The International Court of Justice’s (ICJ) verdict, that upheld Pakistani military court’s death sentence to Indian spy Kulbhushan Jadhav, will further demoralize several RAW agents, many of whom have already disappeared without a trace.
Do not take our words for it; here’s what the Indian media says.
Multiple prestigious media outlets in the neighboring country have revealed that over the years, many RAW agents on foreign postings have vanished completely. Several of them became moles to international intelligence agencies or worked as a double agent before completely disappearing.
In 2004, leading Indian Magazine Outlook had published a detailed report on the disgruntled Indian spies who defected to foreign countries.

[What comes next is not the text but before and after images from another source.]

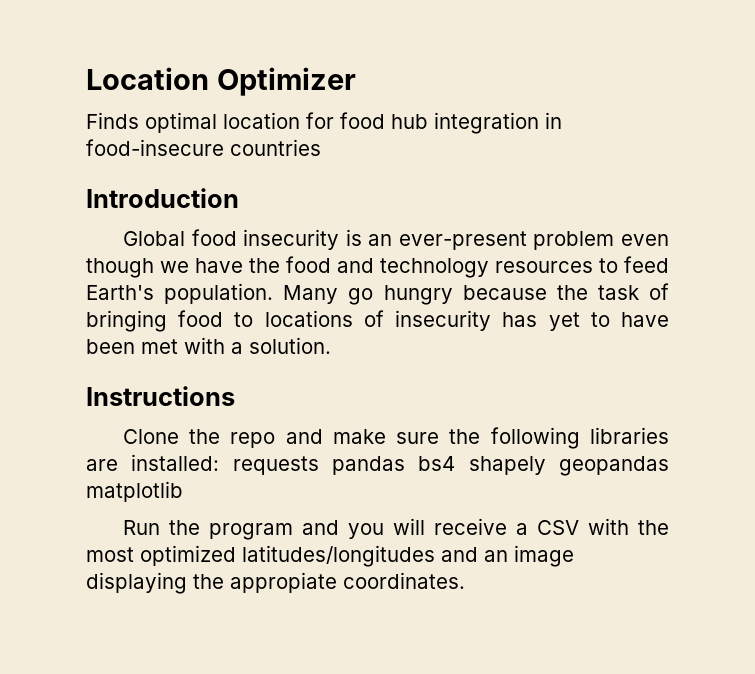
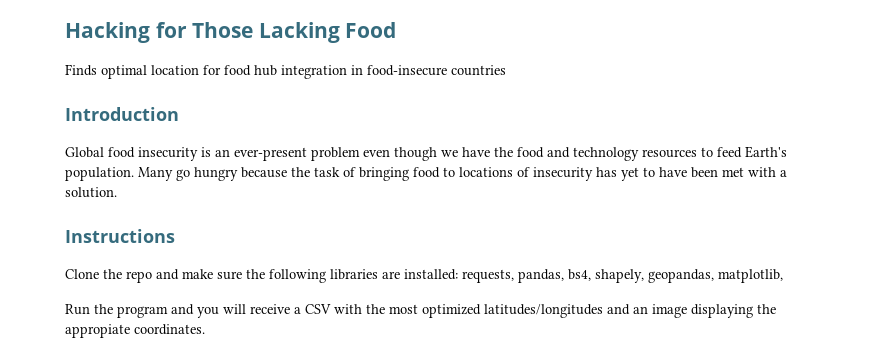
- Location Optimizer
+ Hacking for Those Lacking Food
- Clone the repo and make sure the following libraries are installed: requests pandas bs4 shapely geopandas matplotlib
+ Clone the repo and make sure the following libraries are installed: requests, pandas, bs4, shapely, geopandas, matplotlib,

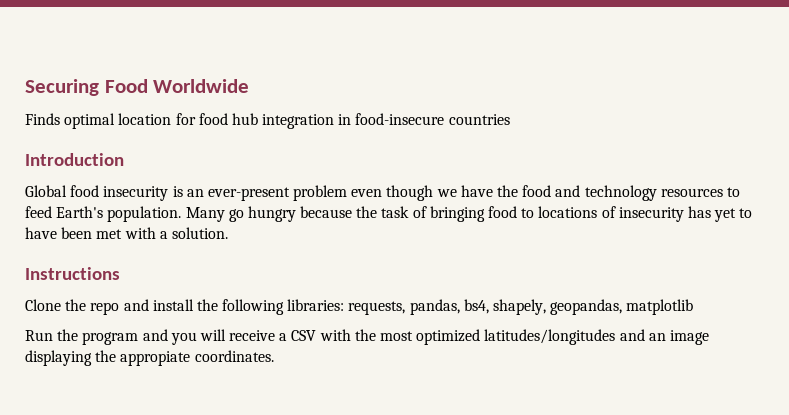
- Hacking for Those Lacking Food
+ Securing Food Worldwide
- Clone the repo and make sure the following libraries are installed: requests, pandas, bs4, shapely, geopandas, matplotlib,
+ Clone the repo and install the following libraries: requests, pandas, bs4, shapely, geopandas, matplotlib

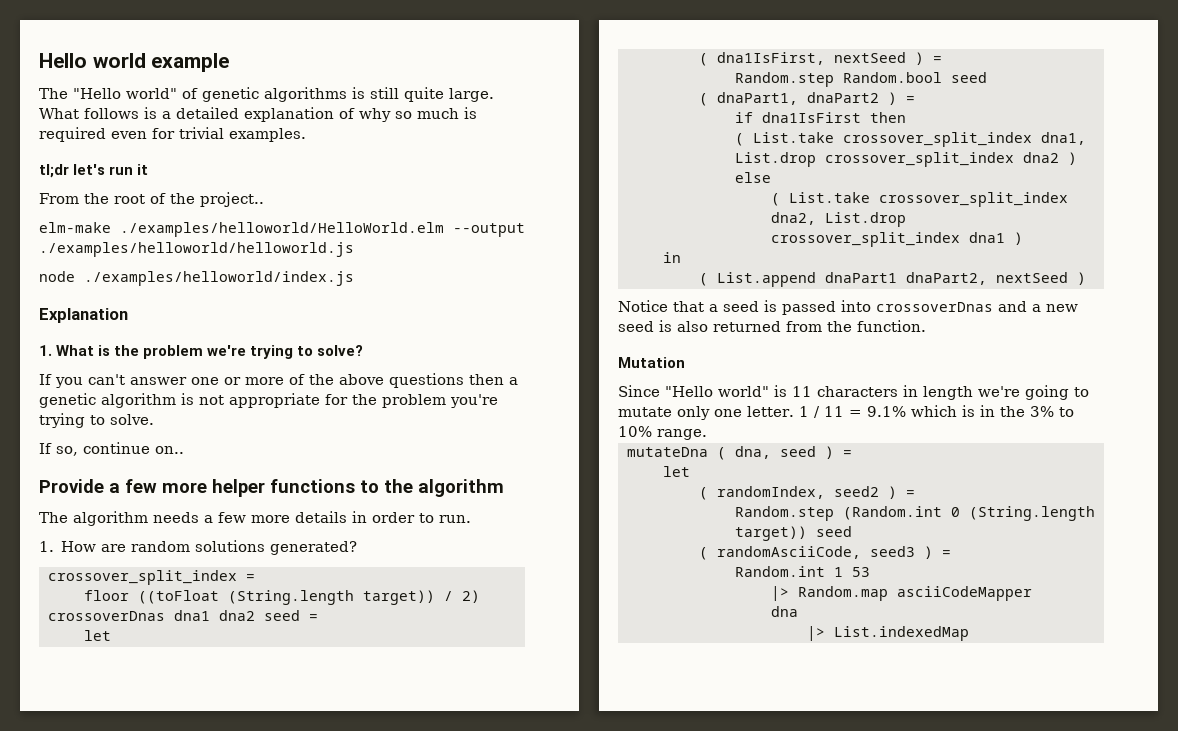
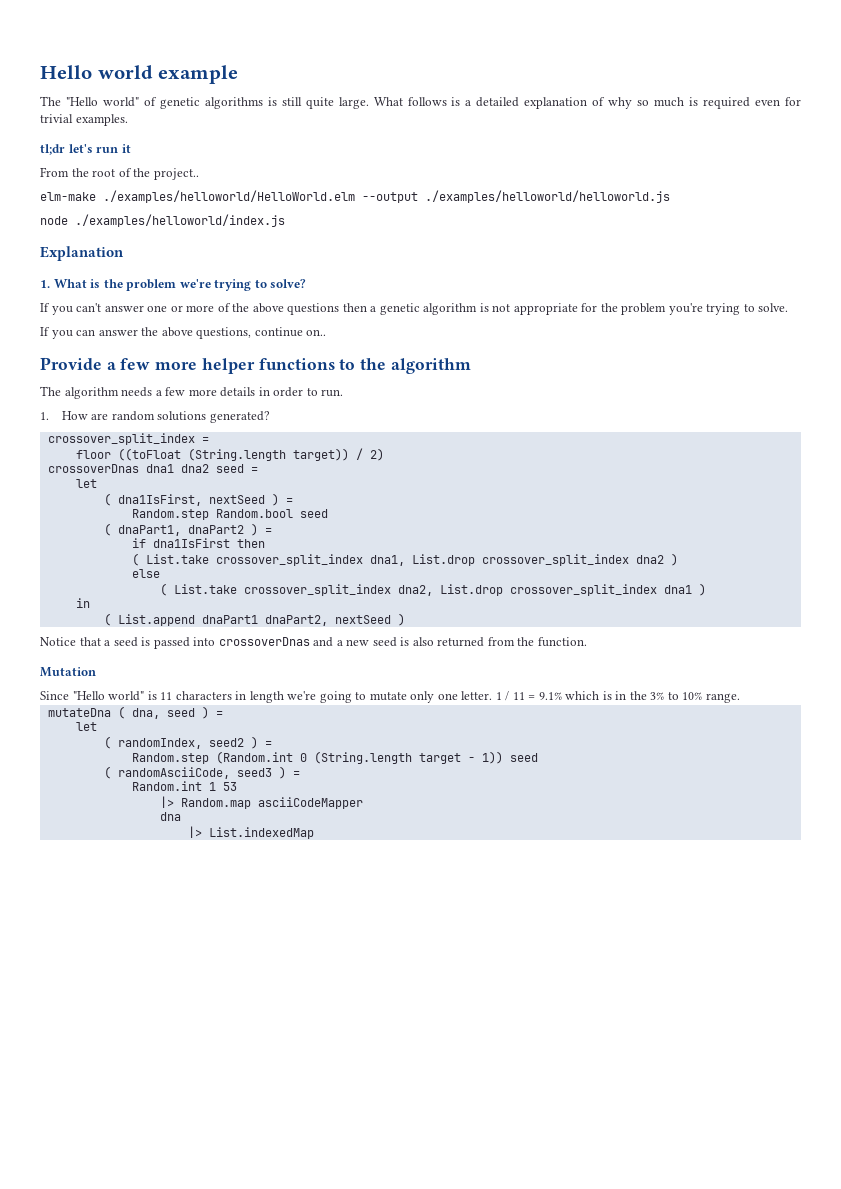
- If so, continue on..
+ If you can answer the above questions, continue on..
- Random.step (Random.int 0 (String.length target)) seed
+ Random.step (Random.int 0 (String.length target - 1)) seed

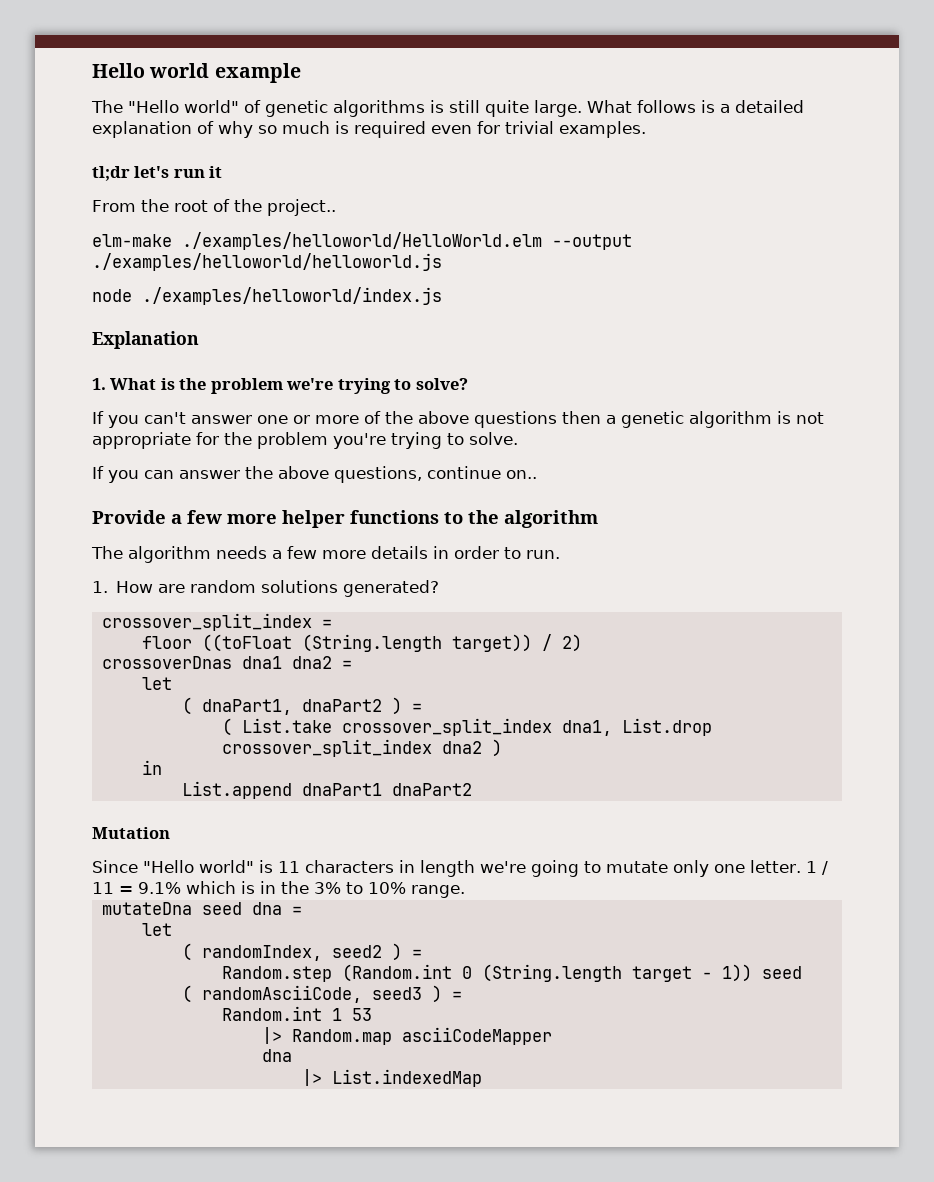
- crossoverDnas dna1 dna2 seed =
+ crossoverDnas dna1 dna2 =
  let
- ( dna1IsFirst, nextSeed ) =
- Random.step Random.bool seed
- if dna1IsFirst then
- else
- ( List.take crossover_split_index dna2, List.drop crossover_split_index dna1 )
- ( List.append dnaPart1 dnaPart2, nextSeed )
- Notice that a seed is passed into crossoverDnas and a new seed is also returned from the function.
+ List.append dnaPart1 dnaPart2
- mutateDna ( dna, seed ) =
+ mutateDna seed dna =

For the first time, the firm has admitted that eight of its key operatives have gone missing—almost all while on critical assignments outside the country— since the agency’s creation in the late ’60s.
The magazine went on to report that most of them disappeared on their posts, now living in the USA, Canada or England under assumed names and false passports.
A number of them, it now turns out, were well-guarded ‘assets’ in the hands of foreign agencies, a euphemism for double agents, and are now green cardholders in the United States or UK citizens.
Deccan Herald – another leading Indian daily had published a report on April 2010 stating that RAW had a history of operatives who switched loyalties during their foreign assignments.
India’s external Intelligence agency RAW also has a history of officials switching their loyalties to foreign agencies. The most infamous case which shook RAW out of reverie was that of Rabinder Singh who became a mole of the American intelligence agency.
In the same month, NDTV – another renowned newspaper in India reported that an Indian diplomat stationed in Islamabad was called back after she was found to be ‘leaking important information’ to a Pakistani man she fell in love with.
Meanwhile, the noted former RAW Chief A.S Dulat has confessed that the Indian spy agency has failed to lure any ISI official to work as their mole.
In his book “The Spy Chronicles, RAW, ISI, and Illusion of Peace” published in 2018, the former Indian Spymaster wrote:
Or not to my knowledge, at a level where it counts. If you go back to the Cold War, the main task of a CIA officer was to find a defector somehow. If a CIA guy found a defector then for the rest of his career, he didn’t need to do anything, because he had done what was supremely required. On our side, I don’t think we’ve ever imagined it properly, and I don’t think we’ve succeeded.
Indian media is rife with the stories of officers of their armed forces being ‘honey-trapped’ by ISI officials to leak out ‘sensitive information.’
Earlier this year, an Economic Times story had pointed out a case where an alleged female ISI operative disguised as an Indian doctor had successfully lured at least 50 Indian army officials.